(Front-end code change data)
◆ ◆ ◆ ◆ ◆ ◆ ◆
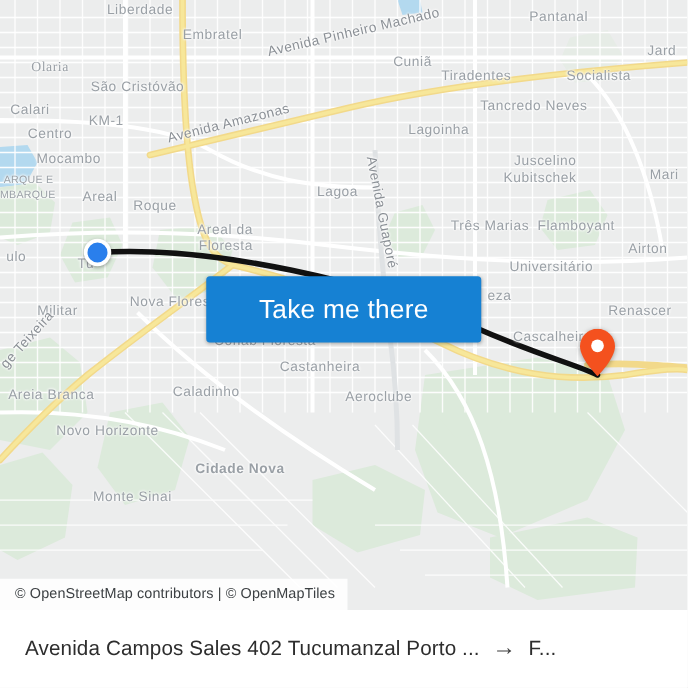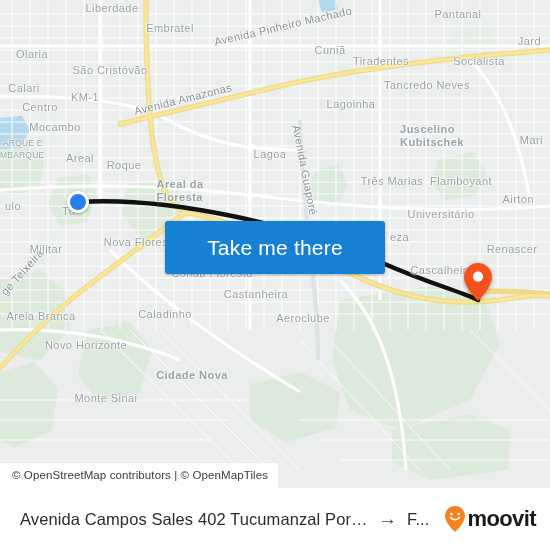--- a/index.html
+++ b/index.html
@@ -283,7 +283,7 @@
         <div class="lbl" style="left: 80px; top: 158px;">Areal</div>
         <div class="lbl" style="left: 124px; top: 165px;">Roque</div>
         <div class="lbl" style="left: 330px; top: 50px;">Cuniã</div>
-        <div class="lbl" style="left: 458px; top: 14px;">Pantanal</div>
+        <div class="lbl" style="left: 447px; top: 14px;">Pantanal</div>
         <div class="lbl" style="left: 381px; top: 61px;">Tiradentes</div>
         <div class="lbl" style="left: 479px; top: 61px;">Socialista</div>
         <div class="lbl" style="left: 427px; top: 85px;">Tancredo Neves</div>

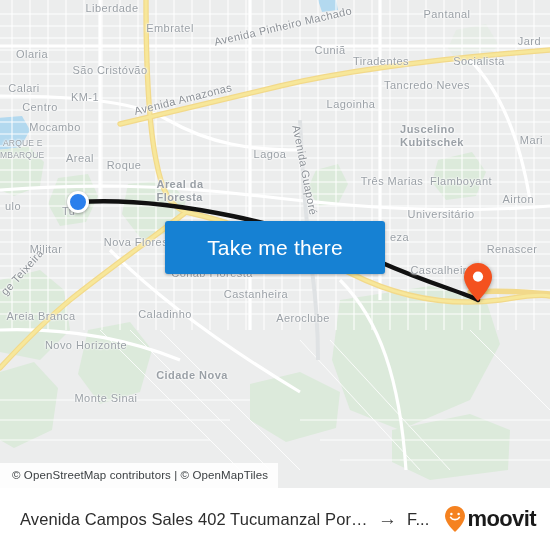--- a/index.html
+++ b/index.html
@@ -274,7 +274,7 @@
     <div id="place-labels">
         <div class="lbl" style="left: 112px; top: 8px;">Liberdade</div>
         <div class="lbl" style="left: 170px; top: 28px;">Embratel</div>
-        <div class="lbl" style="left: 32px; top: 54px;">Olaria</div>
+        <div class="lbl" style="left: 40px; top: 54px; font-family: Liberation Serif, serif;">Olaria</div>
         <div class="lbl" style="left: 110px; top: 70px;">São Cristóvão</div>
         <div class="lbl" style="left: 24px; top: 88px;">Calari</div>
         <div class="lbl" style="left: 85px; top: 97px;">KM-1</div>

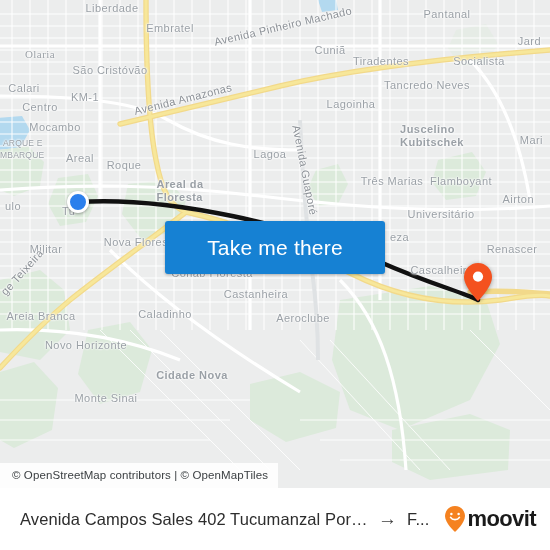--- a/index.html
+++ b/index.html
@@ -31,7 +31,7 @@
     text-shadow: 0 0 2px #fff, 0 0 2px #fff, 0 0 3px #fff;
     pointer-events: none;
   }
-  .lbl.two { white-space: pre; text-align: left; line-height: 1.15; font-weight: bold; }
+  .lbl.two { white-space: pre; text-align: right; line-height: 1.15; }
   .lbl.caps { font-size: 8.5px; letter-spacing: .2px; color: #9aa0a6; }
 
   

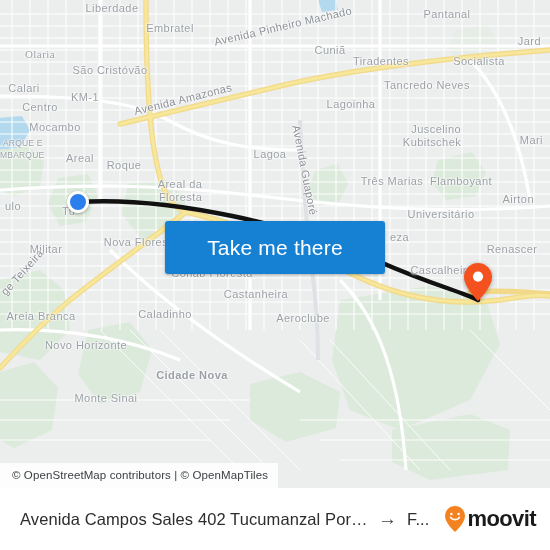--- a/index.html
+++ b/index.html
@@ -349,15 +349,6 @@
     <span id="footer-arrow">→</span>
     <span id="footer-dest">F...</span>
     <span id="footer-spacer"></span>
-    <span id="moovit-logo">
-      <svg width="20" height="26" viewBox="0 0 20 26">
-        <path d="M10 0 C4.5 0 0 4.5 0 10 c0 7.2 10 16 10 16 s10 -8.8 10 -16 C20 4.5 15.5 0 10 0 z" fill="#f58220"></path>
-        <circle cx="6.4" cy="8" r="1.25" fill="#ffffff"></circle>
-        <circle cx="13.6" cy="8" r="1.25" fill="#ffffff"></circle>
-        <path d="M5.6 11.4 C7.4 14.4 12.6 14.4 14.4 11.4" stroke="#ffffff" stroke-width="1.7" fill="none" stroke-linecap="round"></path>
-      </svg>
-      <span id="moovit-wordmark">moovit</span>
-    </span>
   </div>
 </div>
◆ ◆ ◆ ◆ ◆ ◆ ◆
WORK ITEM
Your reply should be the lines of the records from the start through the line with "40px; top: 54px;", copied word for word, pictures omitted.

SOLUTION BELOW
--- a/index.html
+++ b/index.html
@@ -283,7 +283,7 @@
         <div class="lbl" style="left: 80px; top: 158px;">Areal</div>
         <div class="lbl" style="left: 124px; top: 165px;">Roque</div>
         <div class="lbl" style="left: 330px; top: 50px;">Cuniã</div>
-        <div class="lbl" style="left: 458px; top: 14px;">Pantanal</div>
+        <div class="lbl" style="left: 447px; top: 14px;">Pantanal</div>
         <div class="lbl" style="left: 381px; top: 61px;">Tiradentes</div>
         <div class="lbl" style="left: 479px; top: 61px;">Socialista</div>
         <div class="lbl" style="left: 427px; top: 85px;">Tancredo Neves</div>

--- a/index.html
+++ b/index.html
@@ -274,7 +274,7 @@
     <div id="place-labels">
         <div class="lbl" style="left: 112px; top: 8px;">Liberdade</div>
         <div class="lbl" style="left: 170px; top: 28px;">Embratel</div>
-        <div class="lbl" style="left: 32px; top: 54px;">Olaria</div>
+        <div class="lbl" style="left: 40px; top: 54px; font-family: Liberation Serif, serif;">Olaria</div>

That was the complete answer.